Yeah, I don't know anyone (although I'm sure there are some) who do centers last (or even second). Most people just do them first to make corners a whole lot easier.


----------



## fanwuq (Apr 14, 2009)

For 3x3: 
I do
memo edges, memo corners, solve corners, solve edges.

For 4x4:
I would 
memo edges, memo corners, memo centers, solve centers, solve corners, solve edges.


----------



## happa95 (Apr 14, 2009)

It is purely one's own personal strengths. I gave this exact same thing some thought recently and decided that ABBA with B being edges might be nicer than ABAB. Then, like you said, it would be easier to speed memo edges. Unfortunately, my corners memo is extremely fast (often, sub-7) ONLY because I do BAAB. Thus, I have to decide whether the fast edge memo outweighs fast corner memo in advantages. Also, I have to take into account that edges would be harder to recall when speed-memo'ed because of the larger number of stickers.


----------



## Sa967St (Apr 14, 2009)

I'm so different 

for 3x3x3: 
memo flipped edges (if applicable) 
memo corner permutation 
memo rest of edges 
memo corner orientation

solve corners (orientation then permutation)
solve edges (permute them, then flip any remaining edges)


----------



## byu (Apr 14, 2009)

So, I'm going to standardize this, for this discussion at least, maybe other places:

A = Corners
B = Edges
C = Centers

So it seems like a ABBA would be the ideal approach to me, because there are more edges, and you have to remember them for less time.
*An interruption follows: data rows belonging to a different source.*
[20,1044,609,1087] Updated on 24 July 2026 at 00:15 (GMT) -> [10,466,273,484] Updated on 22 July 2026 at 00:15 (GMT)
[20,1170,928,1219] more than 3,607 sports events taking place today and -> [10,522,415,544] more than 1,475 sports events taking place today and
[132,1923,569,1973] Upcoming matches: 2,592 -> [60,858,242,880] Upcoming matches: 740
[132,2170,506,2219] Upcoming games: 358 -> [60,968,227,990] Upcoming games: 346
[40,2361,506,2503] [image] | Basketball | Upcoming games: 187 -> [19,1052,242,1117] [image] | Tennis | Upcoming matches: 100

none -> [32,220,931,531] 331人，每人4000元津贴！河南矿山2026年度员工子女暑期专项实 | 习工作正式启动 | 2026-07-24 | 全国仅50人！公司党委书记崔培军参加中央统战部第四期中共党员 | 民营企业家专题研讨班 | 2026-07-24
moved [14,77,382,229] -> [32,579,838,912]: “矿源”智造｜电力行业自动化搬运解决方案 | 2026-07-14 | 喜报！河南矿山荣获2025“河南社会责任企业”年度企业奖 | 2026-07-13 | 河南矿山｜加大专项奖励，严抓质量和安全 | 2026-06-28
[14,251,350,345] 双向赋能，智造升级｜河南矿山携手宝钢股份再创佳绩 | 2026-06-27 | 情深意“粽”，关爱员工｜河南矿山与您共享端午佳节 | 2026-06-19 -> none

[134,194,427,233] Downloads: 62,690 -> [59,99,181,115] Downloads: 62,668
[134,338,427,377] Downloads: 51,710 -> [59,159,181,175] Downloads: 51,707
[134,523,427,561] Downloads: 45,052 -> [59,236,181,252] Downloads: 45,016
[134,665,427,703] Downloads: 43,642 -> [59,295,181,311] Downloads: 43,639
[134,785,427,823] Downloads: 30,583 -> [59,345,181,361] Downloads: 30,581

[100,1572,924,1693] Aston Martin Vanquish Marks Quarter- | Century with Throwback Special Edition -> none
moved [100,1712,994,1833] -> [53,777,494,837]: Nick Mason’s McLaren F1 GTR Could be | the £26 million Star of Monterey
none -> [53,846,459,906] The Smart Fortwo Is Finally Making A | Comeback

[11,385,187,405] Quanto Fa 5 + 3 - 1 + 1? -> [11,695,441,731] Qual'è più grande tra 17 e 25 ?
Tyler (happa95) uses BAAB, which makes sense, so you can memorize corners super fast and solve them right away.

For 4x4, I think right now that a ABCCBA is still fastest.

@Sa967St : Is that method like a Old Pochmann/3OP Corners kind of thing?


----------



## Sa967St (Apr 14, 2009)

byu said:


> @Sa967St : Is that method like a Old Pochmann/3OP Corners kind of thing?


not really.
corner orientation: freestyle 
corner permutation: a mix of old pochmann and 3-cycle 
edge permutation: a mix of old pochmann, 3-cycle and TurBo

I likes.


----------



## Gparker (Apr 15, 2009)

byu said:


> Yeah, I don't know anyone (although I'm sure there are some) who do centers last (or even second). Most people just do them first to make corners a whole lot easier.



serrusgod. the one who made the blind turorial for 4x4


----------



## byu (Apr 15, 2009)

I didn't like his tutorial. The parity fix was much too long, for one thing


----------



## d4m4s74 (Apr 15, 2009)

the way I'm learning it it's memo corners, memo edges, solve edges, solve corners
mostly because I only have to remember max 8 corners so I can remember that longer

oh yeah, and because the parity alg is shorter


----------



## Mike Hughey (Apr 15, 2009)

Here's what I do. Mostly I solve in reverse order to my memorization, so I can do shorter-term memory for the last ones I memorize. With 6x6x6 and 7x7x7, I have some slightly strange orders so the memorization can pack and unpack well in my Roman Rooms.

*3x3x3*
Memorization: edges, corner permutation, corner orientation
Solve: corner orientation, corner permutation, edges, parity
*4x4x4*
Memorization: edges, centers, corner permutation, corner orientation
Solve: corner orientation, corner permutation, centers, edges, edge parity, corner parity
*5x5x5*
Memorization: central edges, + centers, wings, X centers, corner permutation, corner orientation
Solve: corner orientation, corner permutation, X centers, wings, + centers, wing parity, central edges, corner parity
*6x6x6*
Memorization: outer wings, left obliques, inner wings, right obliques, outer X centers, inner X centers, corner permutation, corner orientation
Solve: corner orientation, corner permutation, outer X centers, inner X centers, left obliques, right obliques, inner wings, inner wing parity, outer wings, outer wing parity, corner parity
*7x7x7*
Memorization: central edges, outer wings, left obliques, inner wings, right obliques, outer X centers, outer + centers, inner X centers, inner + centers, corner permutation, corner orientation
Solve: corner orientation, corner permutation, outer X centers, outer + centers, inner X centers, inner + centers, left obliques, right obliques, inner wings, inner wing parity, outer wings, outer wing parity, central edges, corner parity


----------



## byu (Apr 15, 2009)

Wow, I think I'm going to have to extend my "notation" to support what Mike's doing and properly understand it.

So we have:

A: Corners
B: Central Edges (3x3 Edges)
C: X Centers (4x4 Centers)
D: + Centers
E: Inner Wings (4x4 Edges, 5x5 Wings)
F: Outer Wings
G: Outer X Centers
H: Outer + Centers
I: Left Obliques
J: Right Obliques

I'm actually now going to use Uppercase letters for Memorizing, and Lowercase for solving

Looks like Mike is doing BAab (like Tyler) for 3x3
For 4x4, looks like ECAace (again, a symmetrical order)
For 5x5, seems to be a BDECAacedb (once more symmetrical)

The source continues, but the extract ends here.